Time passes, and at some ill-defined point…we raise our head and once more look around us, and although we see nothing particularly promising or attractive, nothing that can replace the person we long for and have lost, we begin to find it hard to sustain that longing and wonder if it was really such a loss. We’re filled by a retrospective laziness regarding the time when we loved or were devoted or got over-excited or anxious, and feel incapable of ever giving so much attention to anyone again, of trying to please them, of watching over their sleep and concealing from them what can be concealed or what might hurt them, and one finds enormous relief in that deep-rooted absence of alertness. “I was abandoned,” we think, “by my lover, by my friend, by my dead, so what, they all left, and the result was the same, I just had to get on with my own life. They’ll regret it in the end, because it’s nice to know that one is loved and sad to know one’s been forgotten, and now I’m forgetting them. I did what I could, I held firm, and still they drifted away.”

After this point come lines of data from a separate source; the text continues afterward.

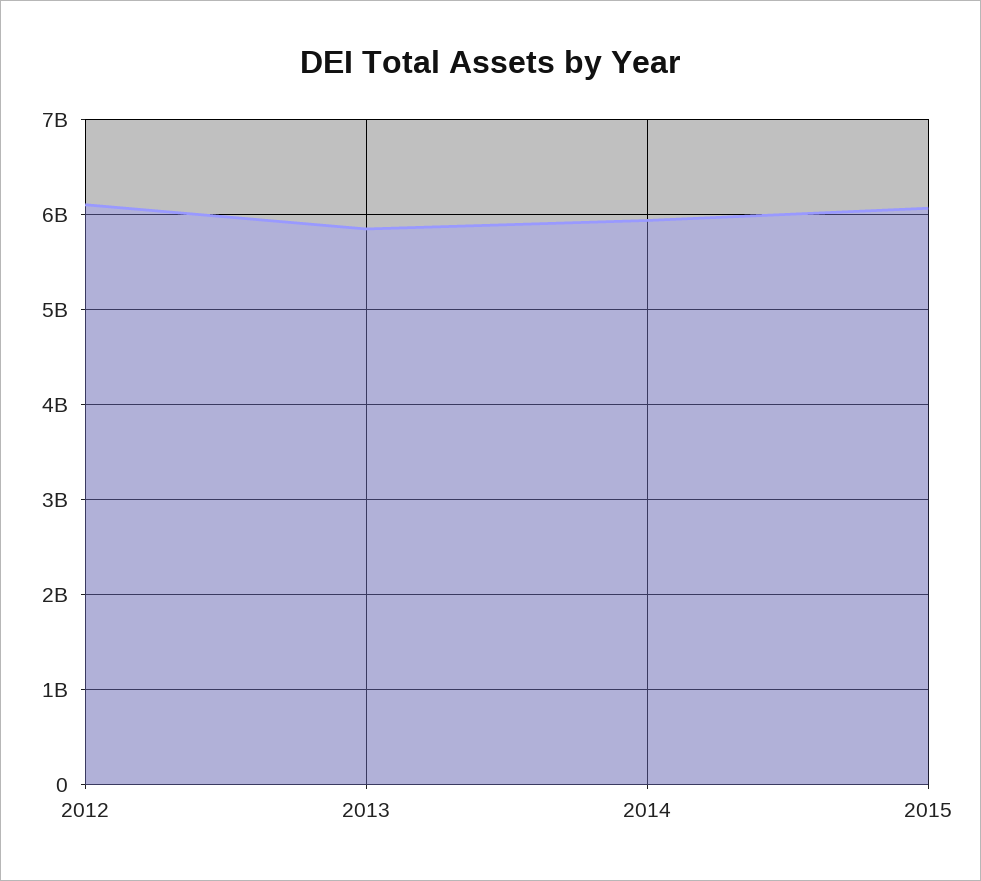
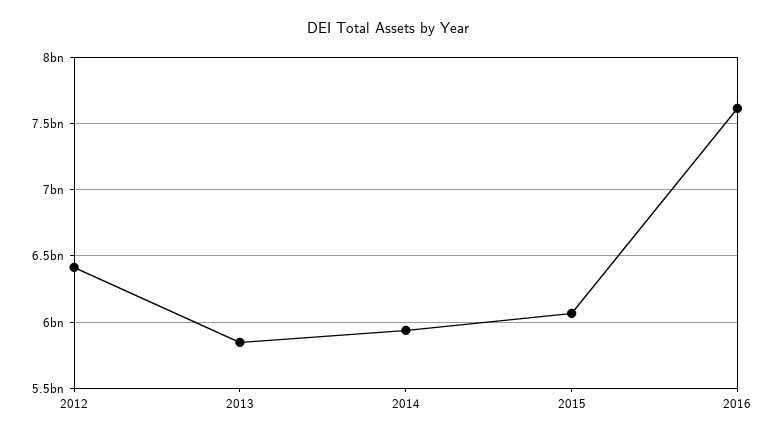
2012: 6100000000 -> 6400000000
2016: none -> 7600000000

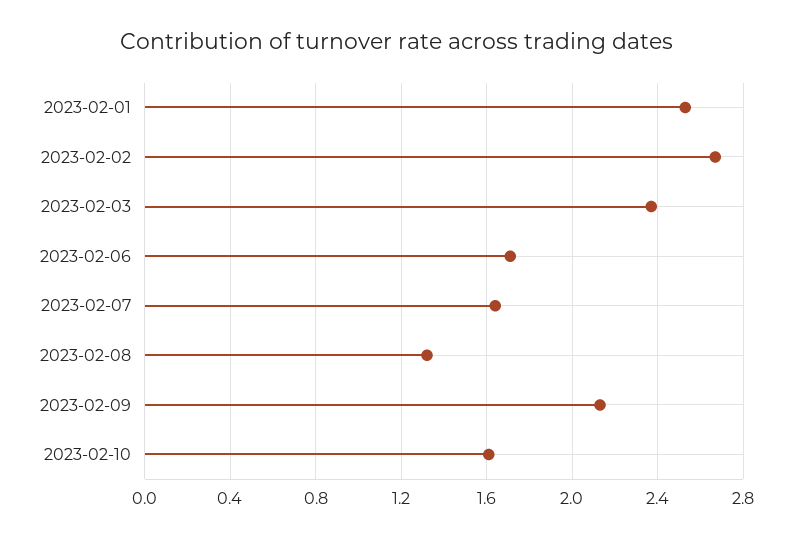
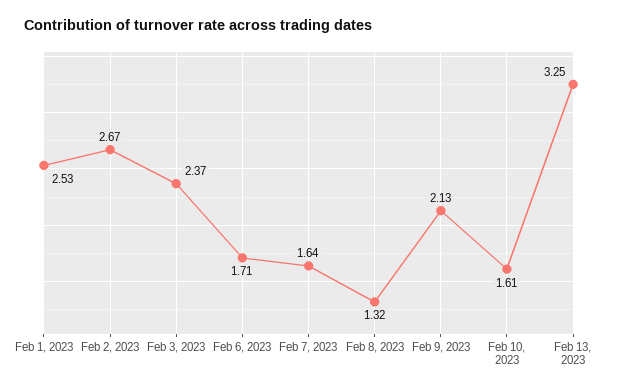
Feb 13, 2023: none -> 3.25

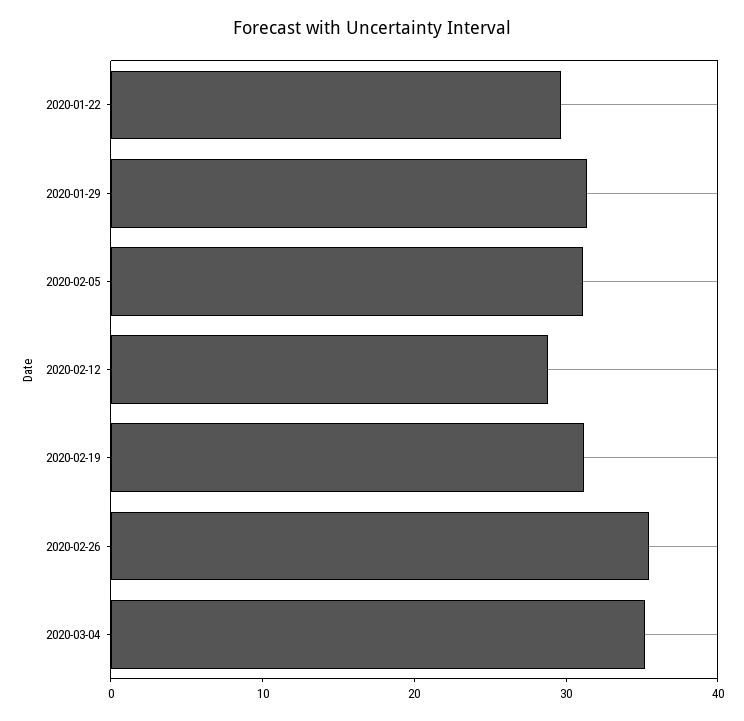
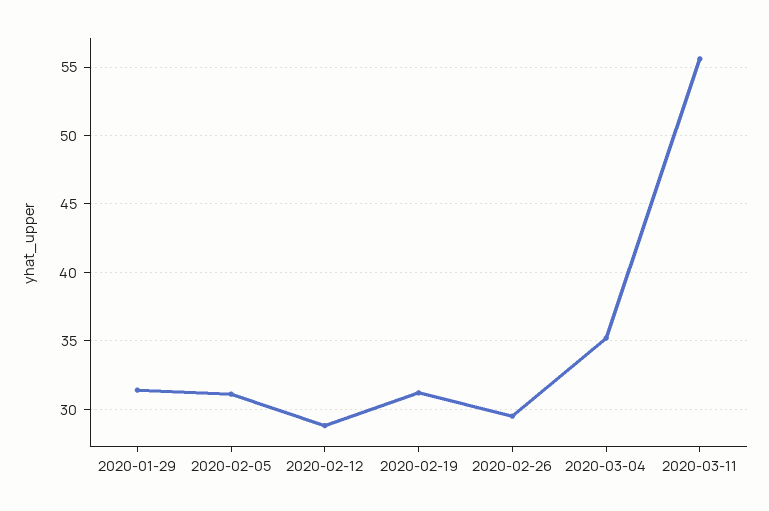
2020-01-22: 30 -> none
2020-02-26: 36 -> 29.5
2020-03-11: none -> 55.5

Wednesday, September 16, 2009

from Two Solitudes, Hugh MacLennon

A windy day is always a bad time to start figuring things out, especially if a man has been too much alone.

Tuesday, September 15, 2009

from The Tanners, Robert Walser

How strange: time marched right past all good intentions just as surely as past the bad qualities one hasn't yet overcome. There was something beautiful, accepting and forgiving in this passage of time. It swept past both the beggar and the president of the Republic, the strumpet and the lady of refinement. It made many things appear small and unimportant, for it alone represented the sublime and the grand. What could life's hustle and bustle signify, all those stirrings and strivings, compared to this loftiness that paid no heed to whether a person became a man or a simpleton, and found it a matter of indifference whether or not one desired what was right and good. (p 325)

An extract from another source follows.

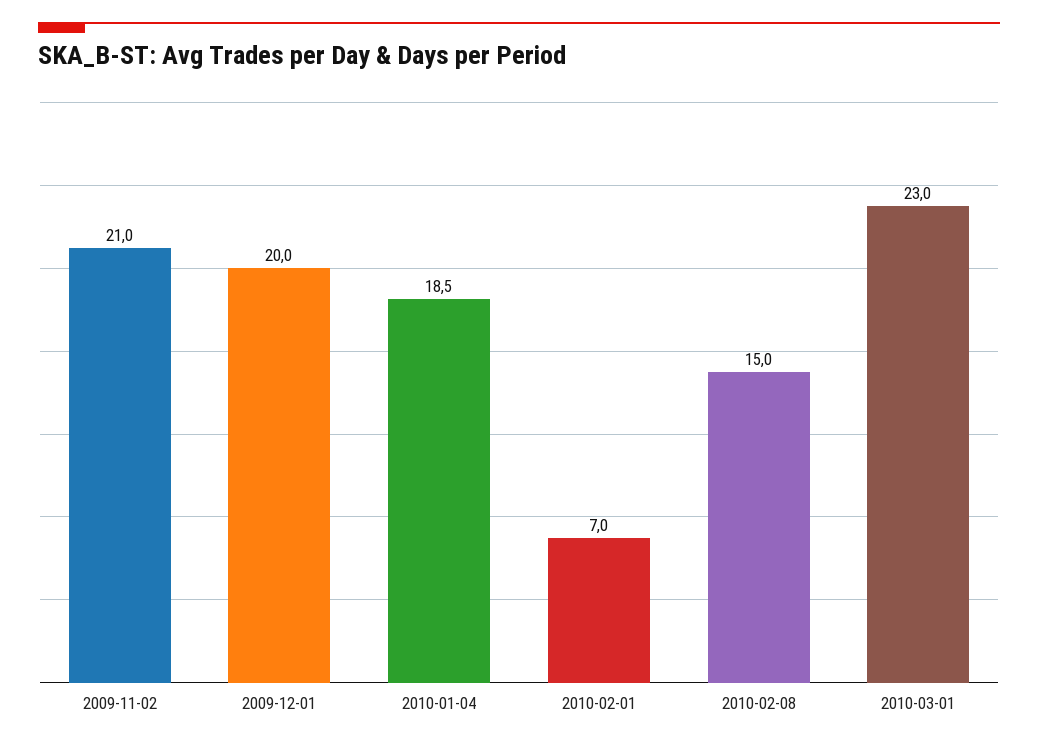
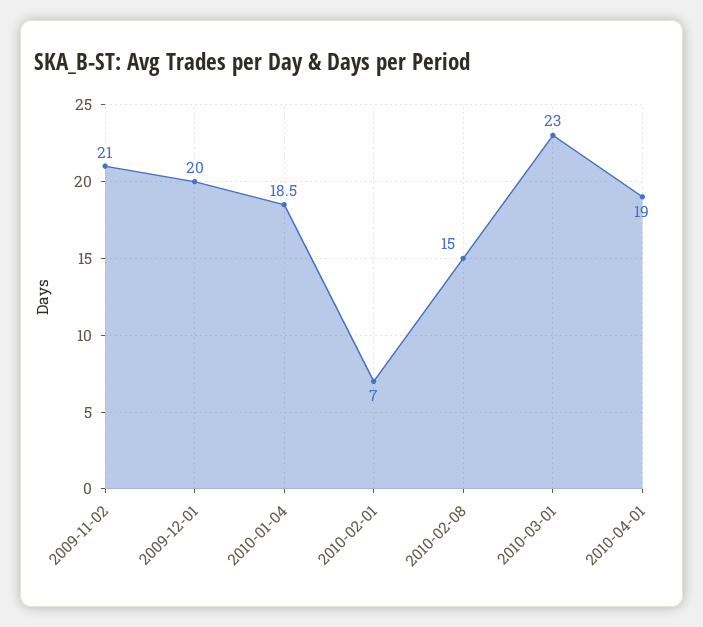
2010-04-01: none -> 19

Friday, September 11, 2009

A Gate at the Stairs, Lorrie Moore

"... in literature- perhaps as in life- one had to speak not of what the author intended but of what a story intended for itself."

"...Don't make your own life your project in your own life: total waste of time."

Sens-plastique, Malcolm de Chazal

Literary senility is marked by verbal spoilage, words spilling over into other words, writers changing accepted meanings because they can't invent the right new words they need, writers living by fresh experience with old habits, overworking the idiom until it turns completely flabby like a mayonnaise whipped until it collapses.

Wednesday, September 2, 2009

Heartbreak Glue

One Sunday in May 1972 I drove Fred Blair, the aged chairman of the Wisconsin Communist Party, to Madison. He’d been invited to speak to a group of academic leftist researchers about Wisconsin party history. He was flattered by the invitation but contemptuous of their strictly past-tense interest. Communists were endlessly fascinating to the new left, who condescendingly thought of them as political dinosaurs who had a crack at seizing state power in the thirties but blew it. Fred was bemused.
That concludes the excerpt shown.